Front-end code edit data
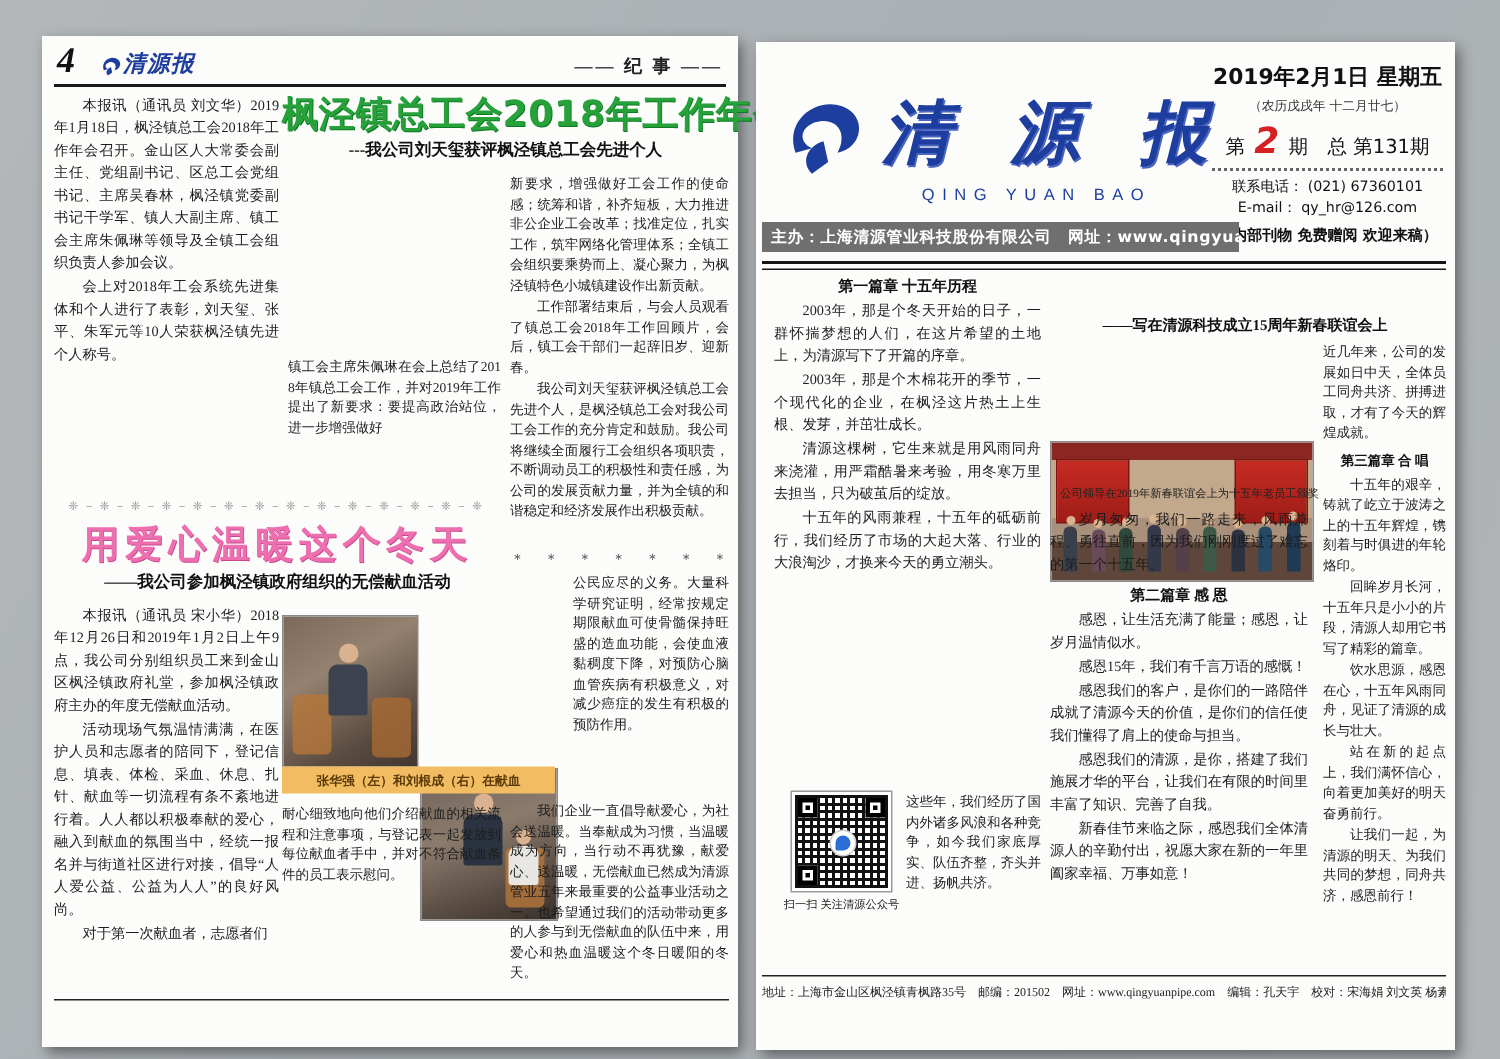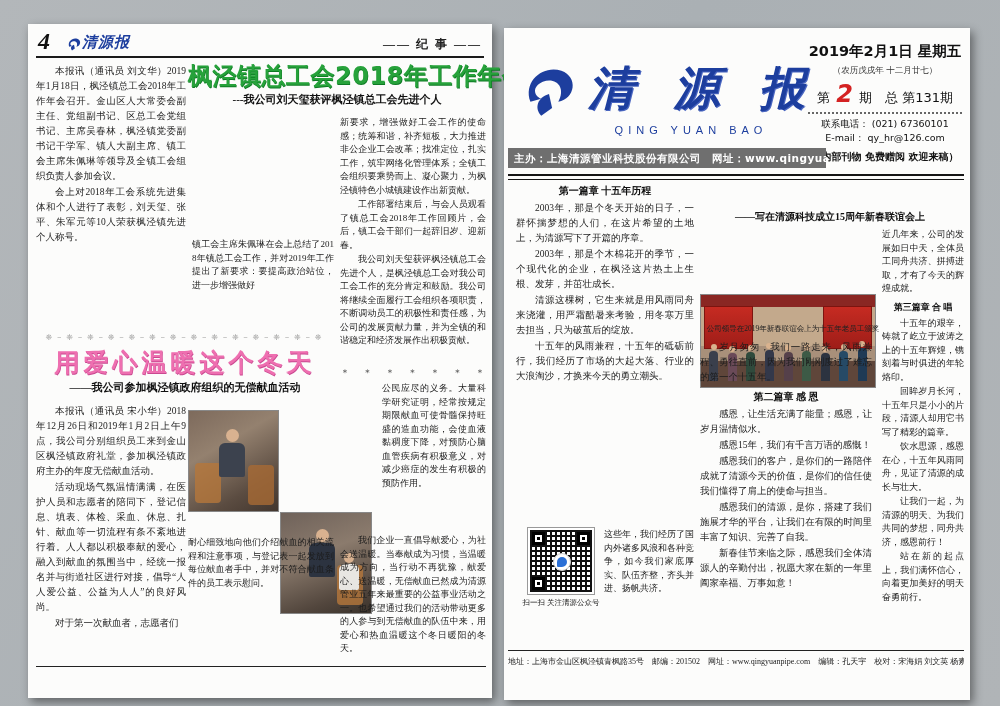--- a/index.html
+++ b/index.html
@@ -155,6 +155,7 @@
         <div class="torso" style="width:20px;height:26px;background:#e8e6e2;"></div>
     </div>
   </div>
+  <div class="abs caption-yellow" style="left:160px;top:487px;width:182px;height:18px;">张华强（左）和刘根成（右）在献血</div>
 
   <div class="abs bt bt9" style="left:160px;top:512px;width:146px;height:128px;">
     <p class="noind">耐心细致地向他们介绍献血的相关流程和注意事项，与登记表一起发放到每位献血者手中，并对不符合献血条件的员工表示慰问。</p>

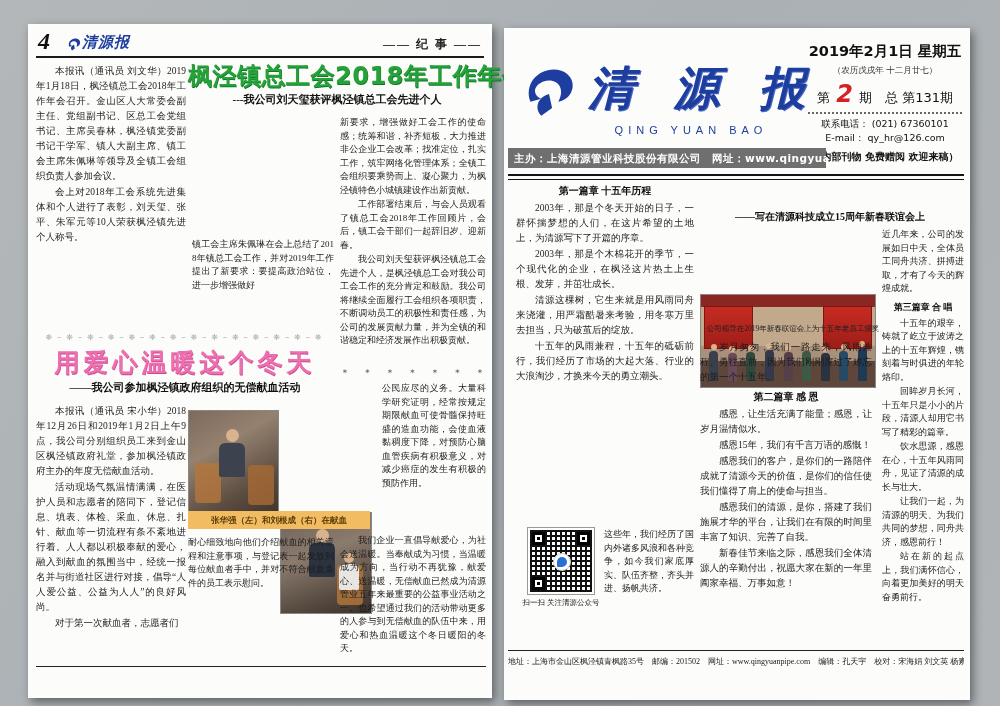--- a/index.html
+++ b/index.html
@@ -260,8 +260,8 @@
       <p>十五年的艰辛，铸就了屹立于波涛之上的十五年辉煌，镌刻着与时俱进的年轮烙印。</p>
       <p>回眸岁月长河，十五年只是小小的片段，清源人却用它书写了精彩的篇章。</p>
       <p>饮水思源，感恩在心，十五年风雨同舟，见证了清源的成长与壮大。</p>
+      <p>站在新的起点上，我们满怀信心，向着更加美好的明天奋勇前行。</p>
       <p>让我们一起，为清源的明天、为我们共同的梦想，同舟共济，感恩前行！</p>
-      <p>站在新的起点上，我们满怀信心，向着更加美好的明天奋勇前行。</p>
     </div>
   </div>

- PROBLEM: Once the line that contains "<p>回眸岁月长河，十五年只" is found, please give it again exactly, along with each line that comes after it, through the last line of the entries.

- RESULT FOR THIS TASK:
       <p>回眸岁月长河，十五年只是小小的片段，清源人却用它书写了精彩的篇章。</p>
       <p>饮水思源，感恩在心，十五年风雨同舟，见证了清源的成长与壮大。</p>
+      <p>站在新的起点上，我们满怀信心，向着更加美好的明天奋勇前行。</p>
       <p>让我们一起，为清源的明天、为我们共同的梦想，同舟共济，感恩前行！</p>
-      <p>站在新的起点上，我们满怀信心，向着更加美好的明天奋勇前行。</p>
     </div>
   </div>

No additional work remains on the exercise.